___ SOURCE INFORMATION

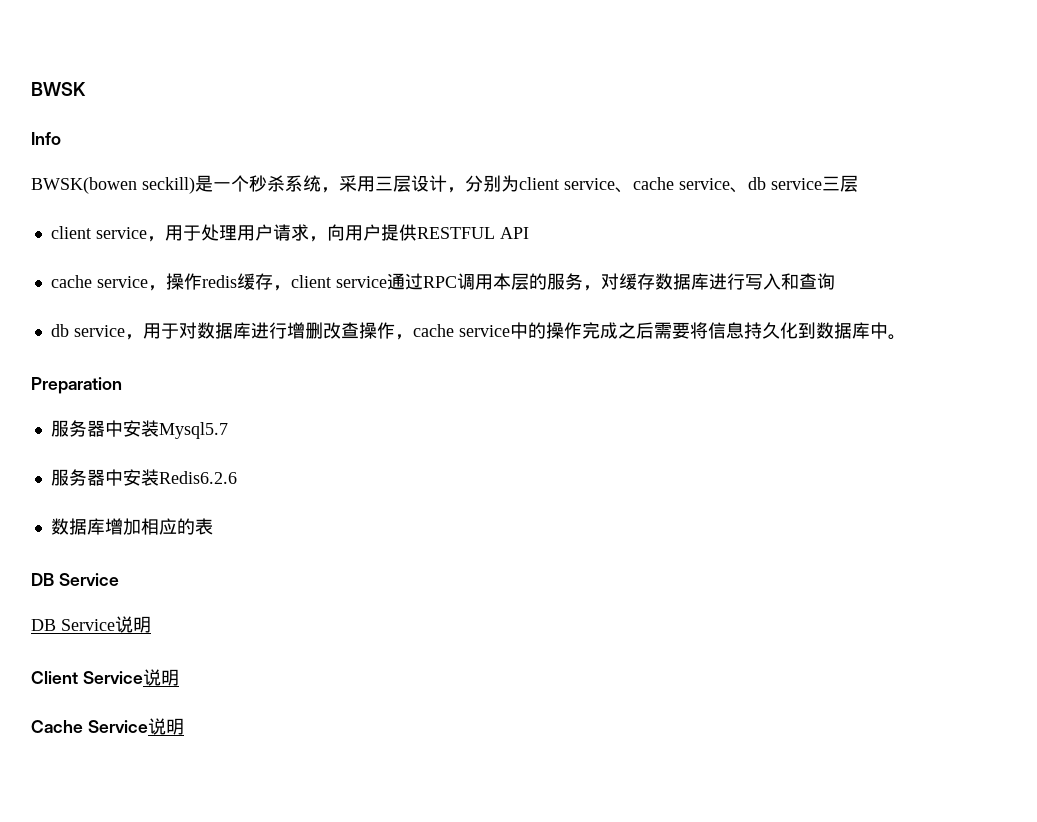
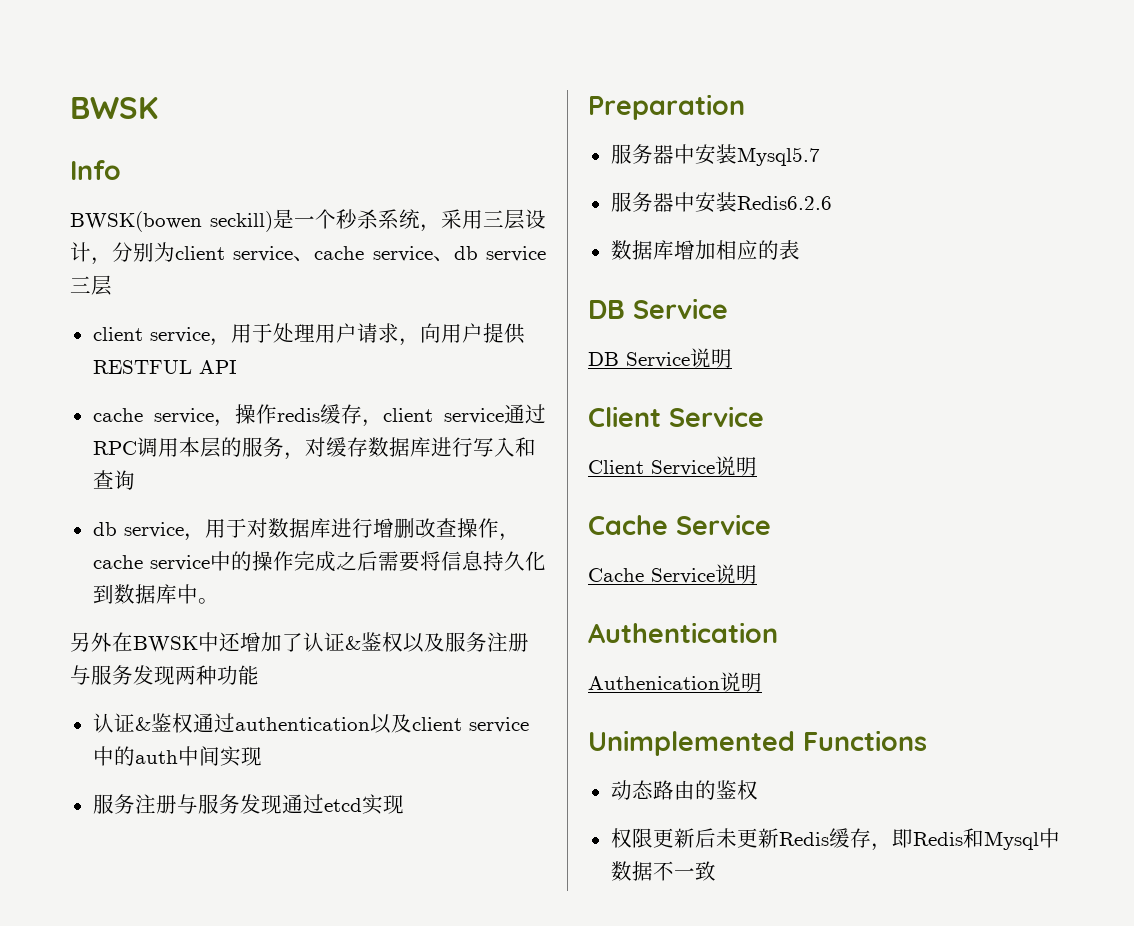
(906, 337) none -> [70,632,529,653] [70,665,259,685] [92,713,529,734] [92,746,262,767] [92,794,404,815] // 另外在BWSK中还增加了认证&鉴权以及服务注册与服务发现两种功能 // 认证&鉴权通过authentication以及client service中的auth中间实现 // 服务注册与服务发现通过etcd实现
(143, 677) none -> [588,460,715,476] // Client Service
[147,718,184,735] 说明 -> [588,564,757,584] [588,622,778,643] [588,672,762,692] [588,730,927,756] [610,780,758,800] [610,828,1060,851] [610,861,716,881] // Cache Service说明 // Authentication // Authenication说明 // Unimplemented Functions // 动态路由的鉴权 // 权限更新后未更新Redis缓存，即Redis和Mysql中数据不一致

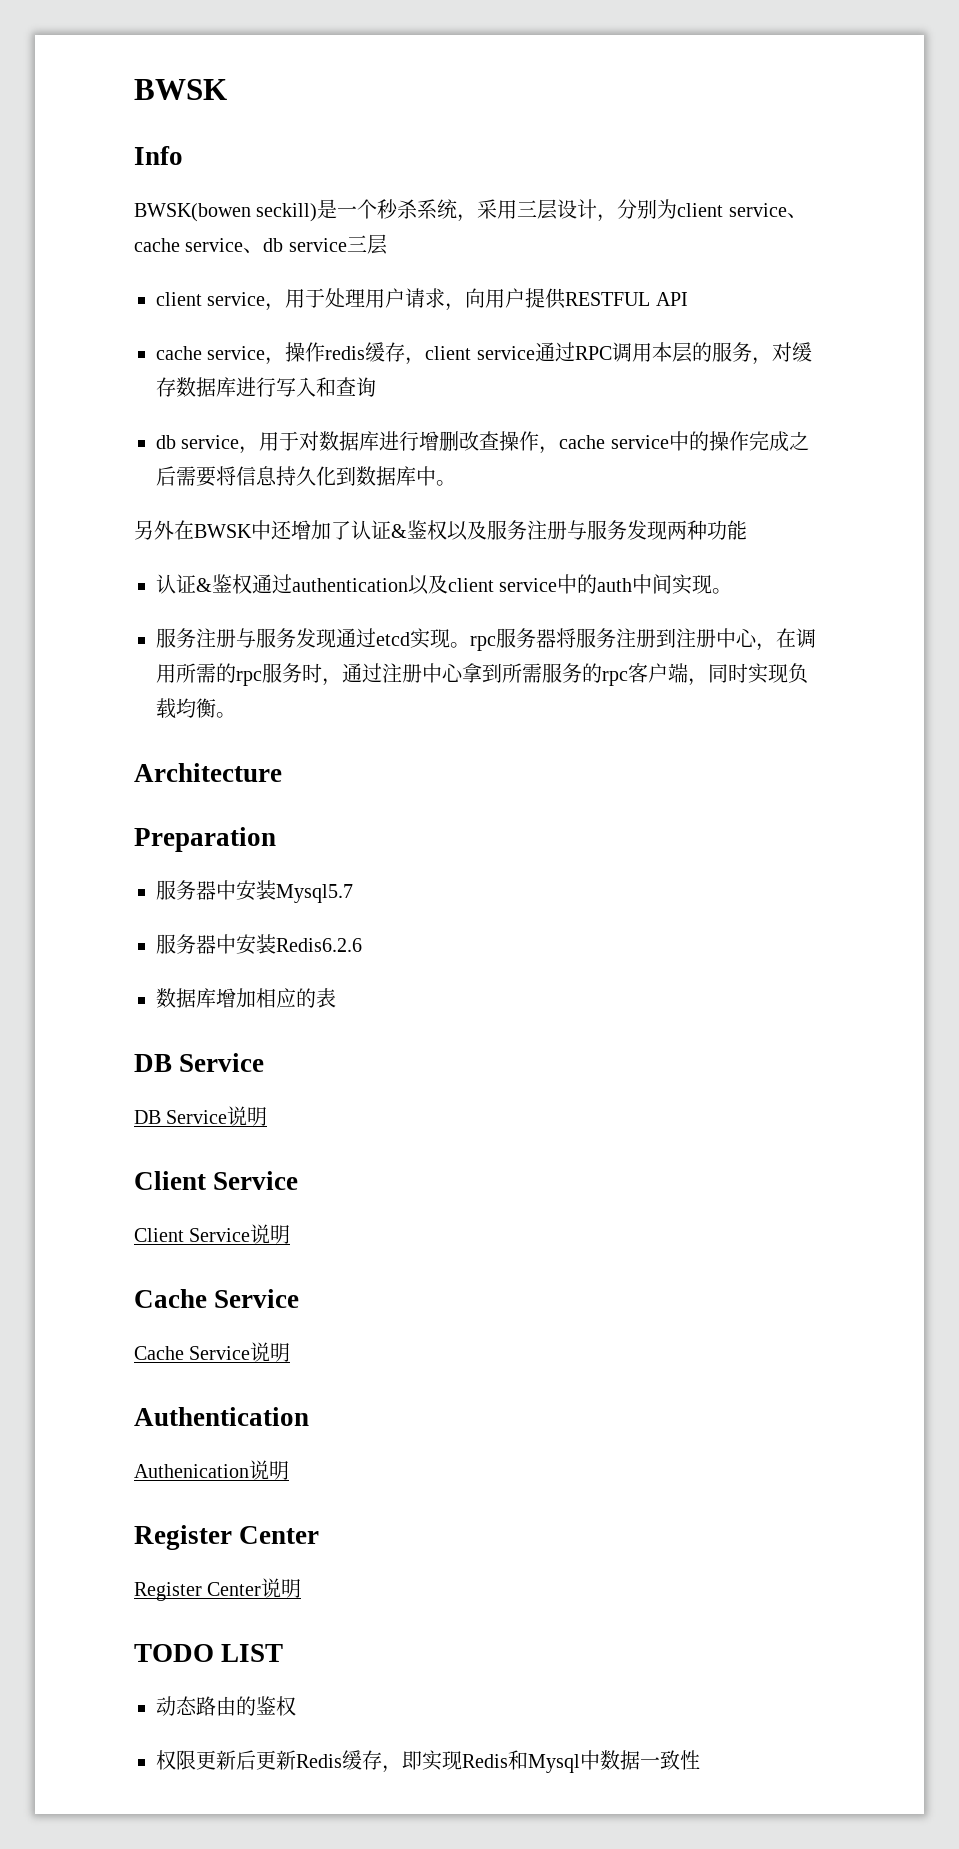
(262, 756) none -> [712,588,733,594] 。
(404, 804) none -> [450,628,816,651] [156,663,808,686] [156,698,236,719] [134,763,282,782] 。rpc服务器将服务注册到注册中心，在调用所需的rpc服务时，通过注册中心拿到所需服务的rpc客户端，同时实现负载均衡。 // Architecture
[588,730,927,756] Unimplemented Functions -> [134,1525,320,1550] [134,1578,302,1601] [134,1644,284,1662] Register Center // Register Center说明 // TODO LIST
[715,828,737,848] 未 -> (256, 1760) none
(913, 838) none -> [422,1750,462,1771] 实现
[652,861,716,881] 不一致 -> [640,1750,700,1770] 一致性

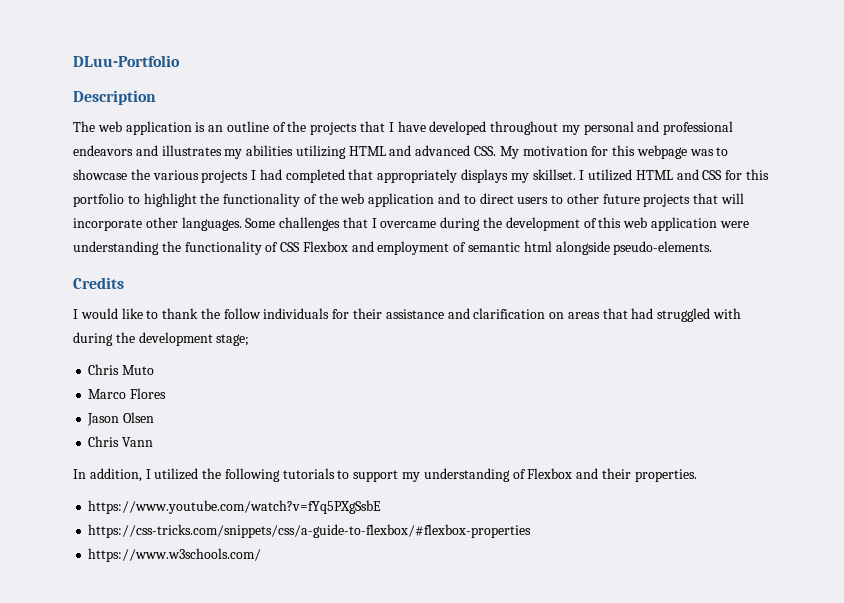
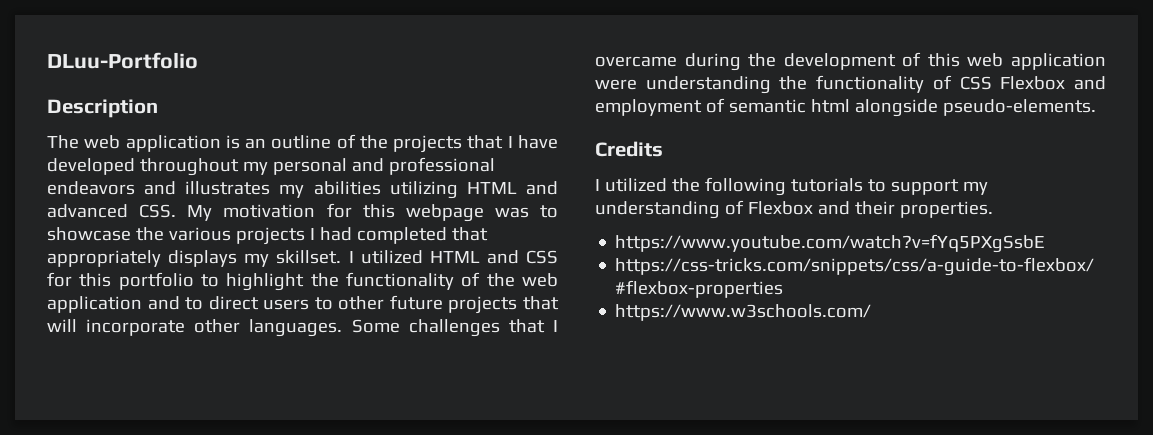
[80,308,742,322] [73,332,250,346] [88,364,155,375] [88,388,167,399] [87,412,155,426] [88,436,154,447] [73,468,151,482] would like to thank the follow individuals for their assistance and clarification on areas that had struggled with during the development stage; // Chris Muto // Marco Flores // Jason Olsen // Chris Vann // In addition, I -> (600, 185) none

______

**TRY IT:** Transcribe all the data word for word; the images stay out.

**EXERCISE RESULT:**
(906, 337) none -> [70,632,529,653] [70,665,259,685] [92,713,529,734] [92,746,262,767] [92,794,404,815] // 另外在BWSK中还增加了认证&鉴权以及服务注册与服务发现两种功能 // 认证&鉴权通过authentication以及client service中的auth中间实现 // 服务注册与服务发现通过etcd实现
(143, 677) none -> [588,460,715,476] // Client Service
[147,718,184,735] 说明 -> [588,564,757,584] [588,622,778,643] [588,672,762,692] [588,730,927,756] [610,780,758,800] [610,828,1060,851] [610,861,716,881] // Cache Service说明 // Authentication // Authenication说明 // Unimplemented Functions // 动态路由的鉴权 // 权限更新后未更新Redis缓存，即Redis和Mysql中数据不一致

(262, 756) none -> [712,588,733,594] 。
(404, 804) none -> [450,628,816,651] [156,663,808,686] [156,698,236,719] [134,763,282,782] 。rpc服务器将服务注册到注册中心，在调用所需的rpc服务时，通过注册中心拿到所需服务的rpc客户端，同时实现负载均衡。 // Architecture
[588,730,927,756] Unimplemented Functions -> [134,1525,320,1550] [134,1578,302,1601] [134,1644,284,1662] Register Center // Register Center说明 // TODO LIST
[715,828,737,848] 未 -> (256, 1760) none
(913, 838) none -> [422,1750,462,1771] 实现
[652,861,716,881] 不一致 -> [640,1750,700,1770] 一致性

[80,308,742,322] [73,332,250,346] [88,364,155,375] [88,388,167,399] [87,412,155,426] [88,436,154,447] [73,468,151,482] would like to thank the follow individuals for their assistance and clarification on areas that had struggled with during the development stage; // Chris Muto // Marco Flores // Jason Olsen // Chris Vann // In addition, I -> (600, 185) none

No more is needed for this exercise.